TASK INSTRUCTIONS: Search the entries below for the string "alako" and copy the lines that hold it.

[Extracted data entries]

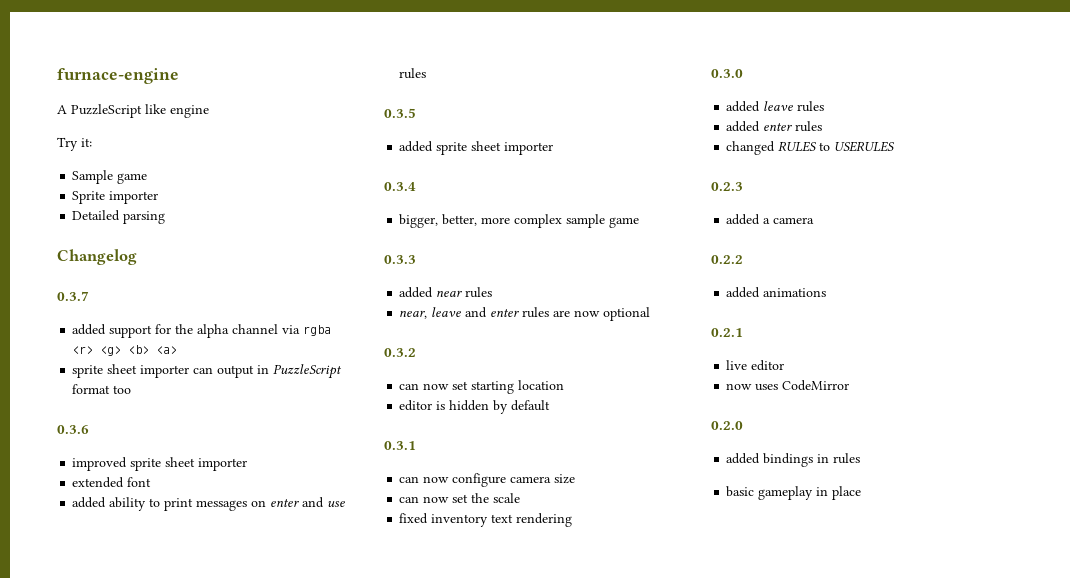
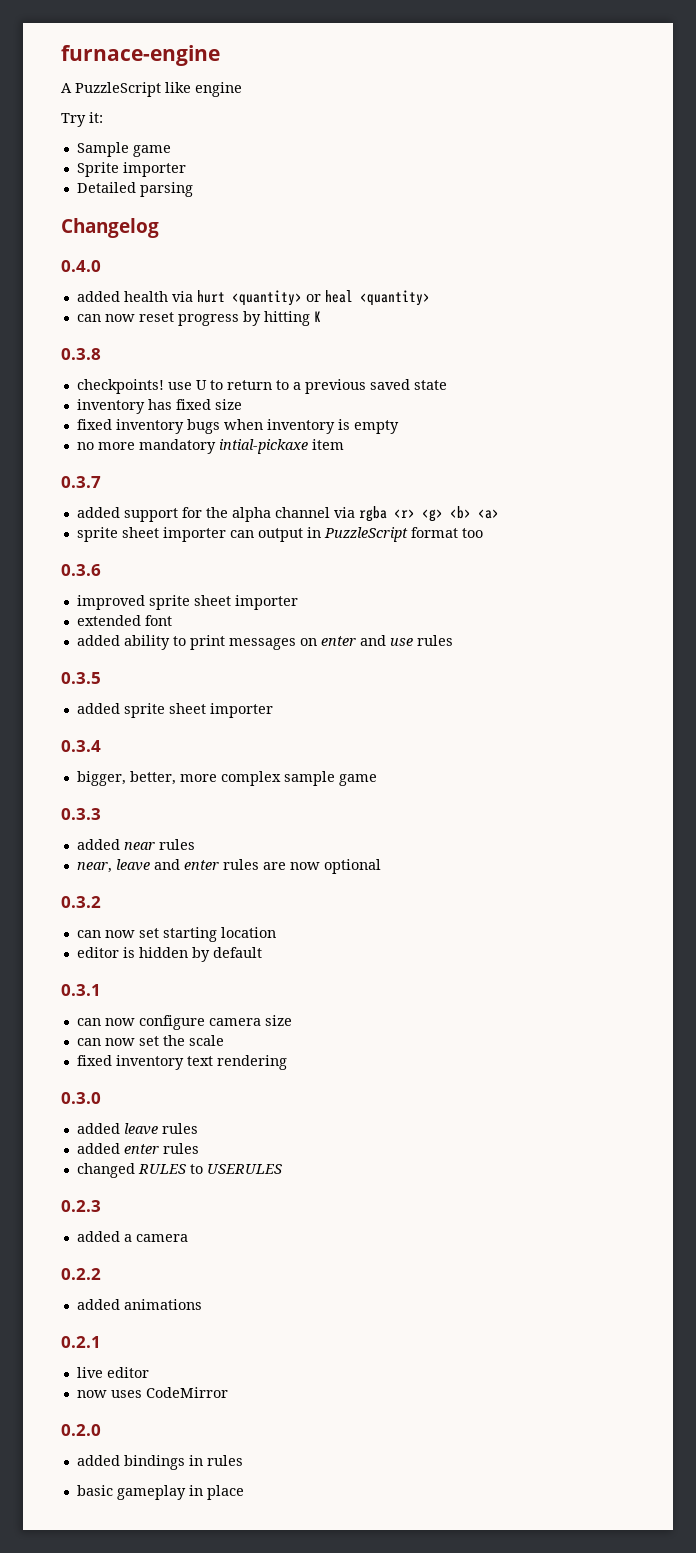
+ 0.4.0
+ added health via hurt <quantity> or heal <quantity>
+ can now reset progress by hitting K
+ 0.3.8
+ checkpoints! use U to return to a previous saved state
+ inventory has fixed size
+ fixed inventory bugs when inventory is empty
+ no more mandatory intial-pickaxe item

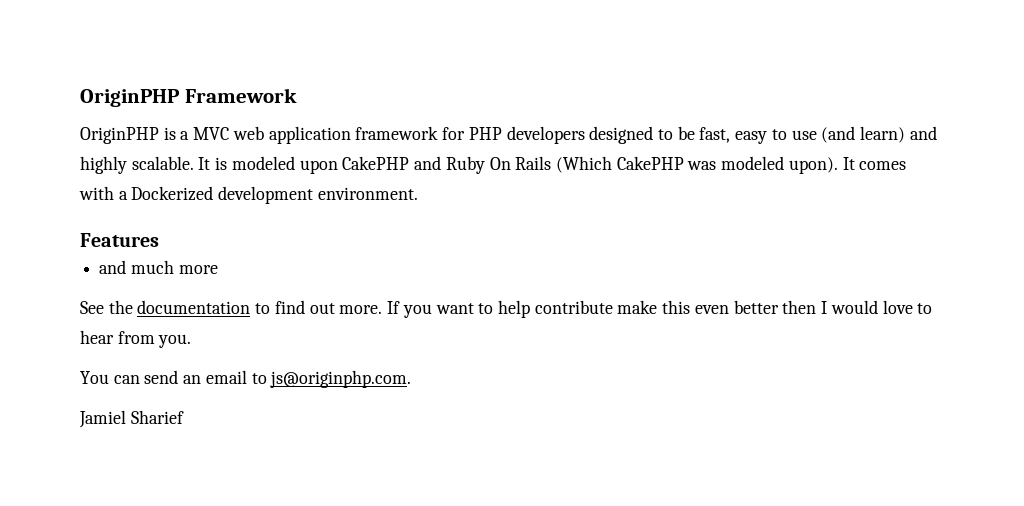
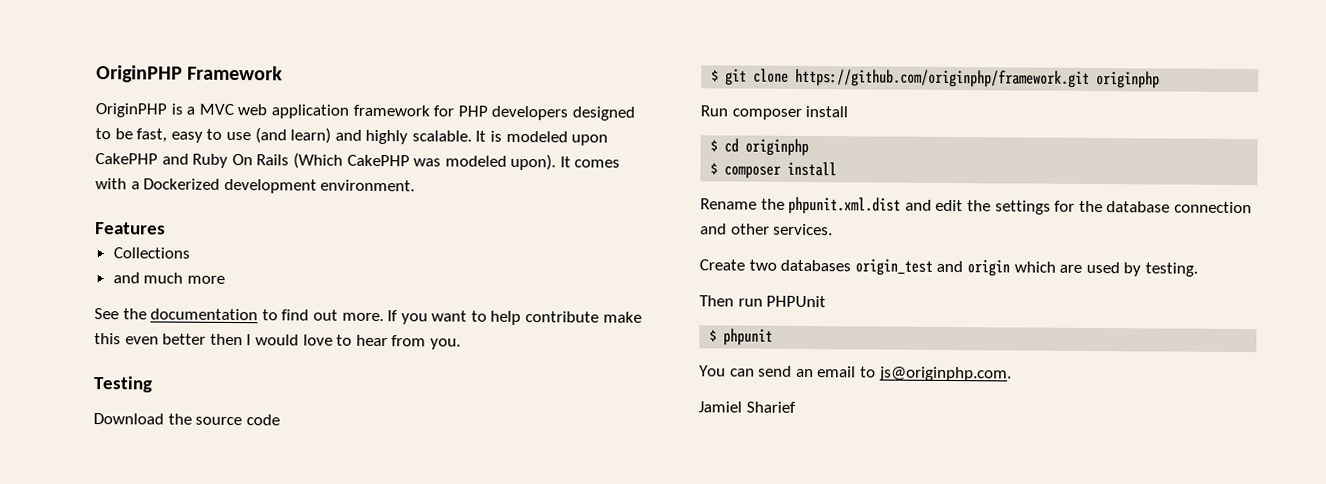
+ Collections
+ Testing
+ Download the source code
+ $ git clone https://github.com/originphp/framework.git originphp
+ Run composer install
+ $ cd originphp
+ $ composer install
+ Rename the phpunit.xml.dist and edit the settings for the database connection and other services.
+ Create two databases origin_test and origin which are used by testing.
+ Then run PHPUnit
+ $ phpunit

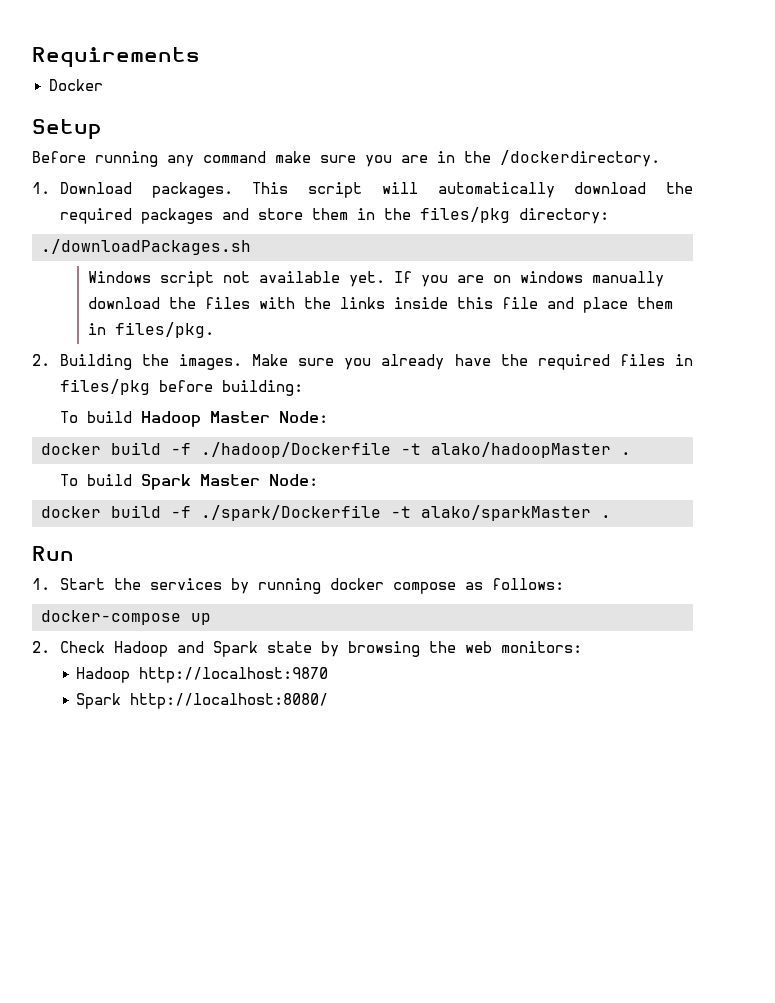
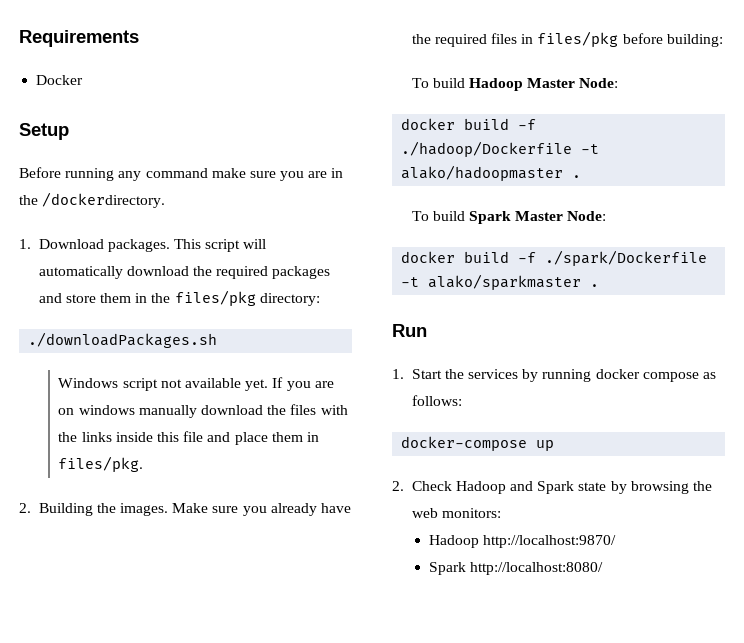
- docker build -f ./hadoop/Dockerfile -t alako/hadoopMaster .
+ docker build -f ./hadoop/Dockerfile -t alako/hadoopmaster .
- docker build -f ./spark/Dockerfile -t alako/sparkMaster .
+ docker build -f ./spark/Dockerfile -t alako/sparkmaster .
- Hadoop http://localhost:9870
+ Hadoop http://localhost:9870/

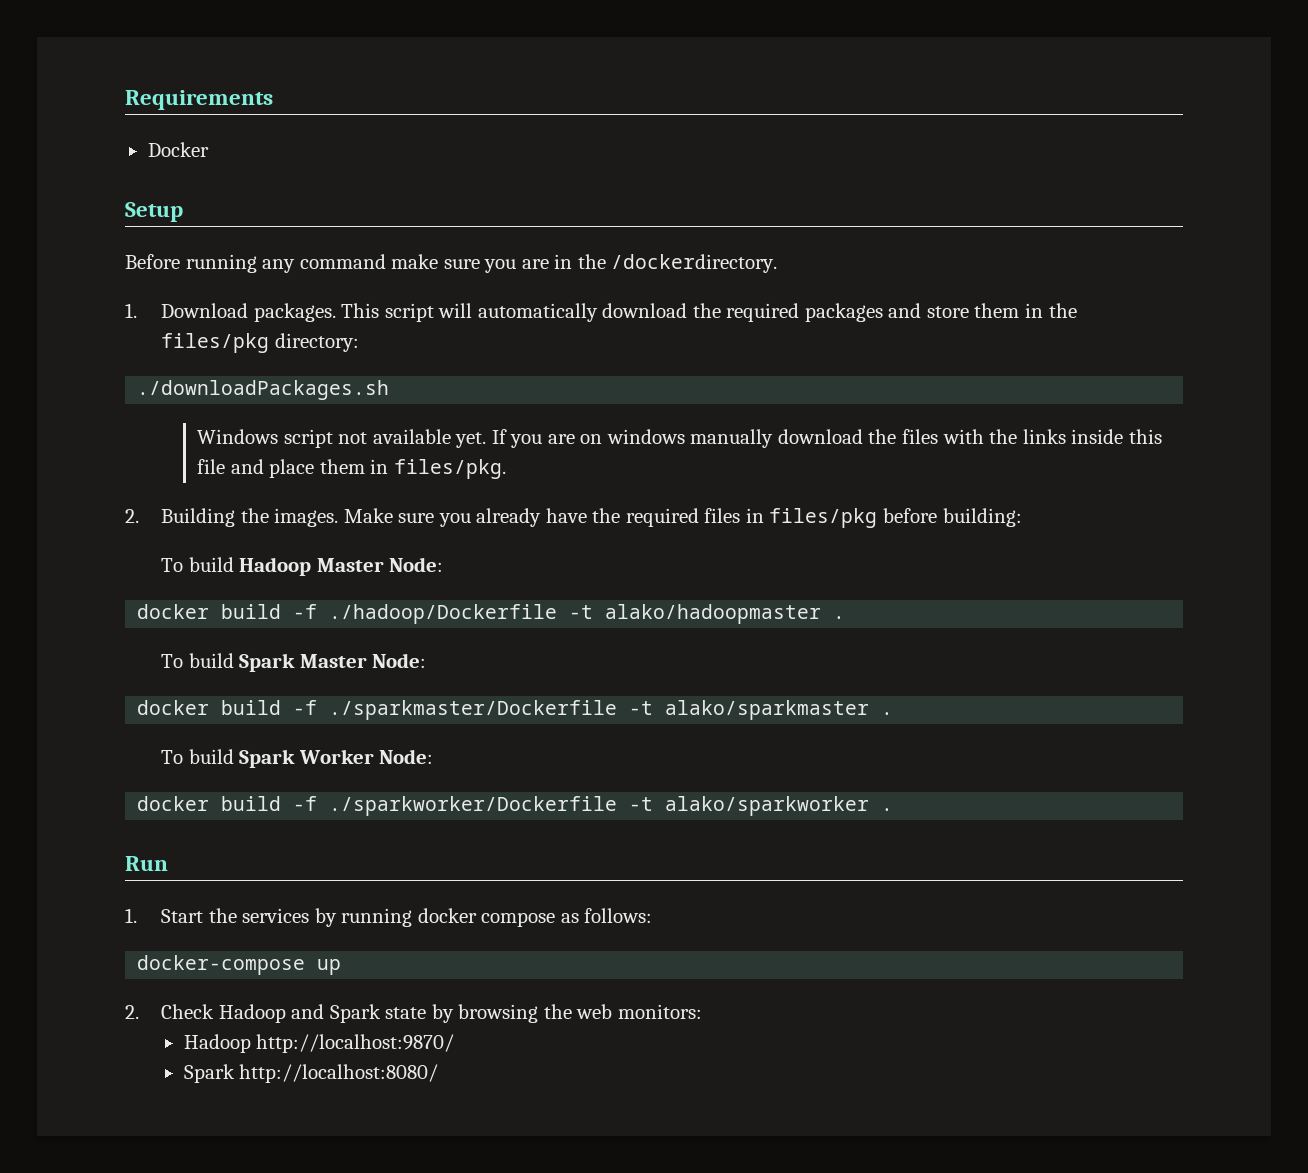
- docker build -f ./spark/Dockerfile -t alako/sparkmaster .
+ docker build -f ./sparkmaster/Dockerfile -t alako/sparkmaster .
+ To build Spark Worker Node:
+ docker build -f ./sparkworker/Dockerfile -t alako/sparkworker .

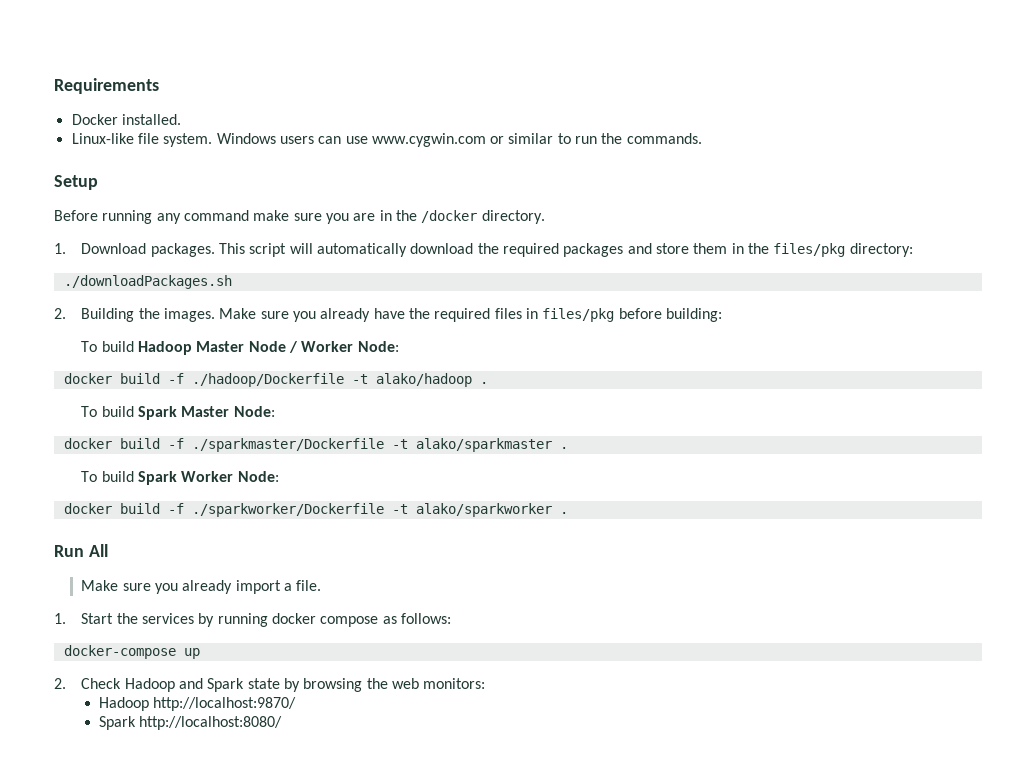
- Docker
+ Docker installed.
+ Linux-like file system. Windows users can use www.cygwin.com or similar to run the commands.
- Before running any command make sure you are in the /dockerdirectory.
+ Before running any command make sure you are in the /docker directory.
- Windows script not available yet. If you are on windows manually download the files with the links inside this file and place them in files/pkg.
- To build Hadoop Master Node:
+ To build Hadoop Master Node / Worker Node:
- docker build -f ./hadoop/Dockerfile -t alako/hadoopmaster .
+ docker build -f ./hadoop/Dockerfile -t alako/hadoop .
- Run
+ Run All
+ Make sure you already import a file.

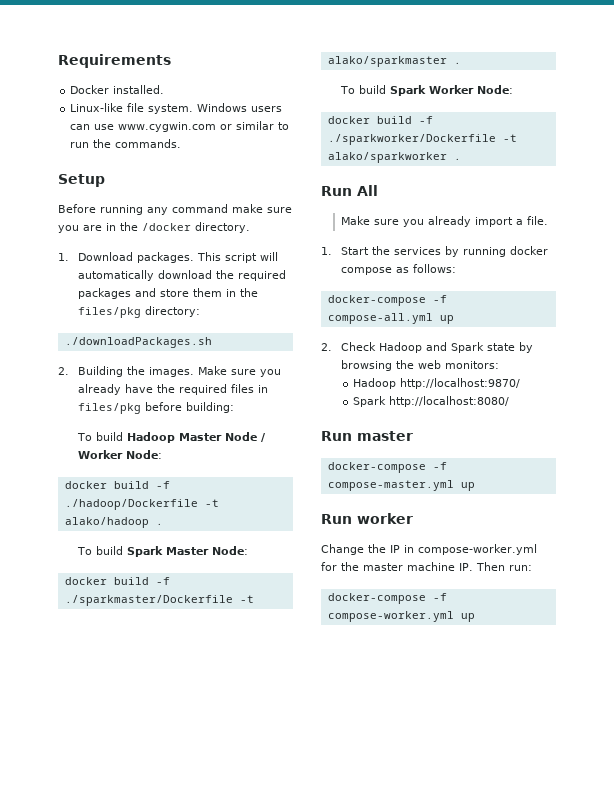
- docker-compose up
+ docker-compose -f compose-all.yml up
+ Run master
+ docker-compose -f compose-master.yml up
+ Run worker
+ Change the IP in compose-worker.yml for the master machine IP. Then run:
+ docker-compose -f compose-worker.yml up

TASK OUTPUT:
- docker build -f ./hadoop/Dockerfile -t alako/hadoopMaster .
+ docker build -f ./hadoop/Dockerfile -t alako/hadoopmaster .
- docker build -f ./spark/Dockerfile -t alako/sparkMaster .
+ docker build -f ./spark/Dockerfile -t alako/sparkmaster .
- docker build -f ./spark/Dockerfile -t alako/sparkmaster .
+ docker build -f ./sparkmaster/Dockerfile -t alako/sparkmaster .
+ docker build -f ./sparkworker/Dockerfile -t alako/sparkworker .
- docker build -f ./hadoop/Dockerfile -t alako/hadoopmaster .
+ docker build -f ./hadoop/Dockerfile -t alako/hadoop .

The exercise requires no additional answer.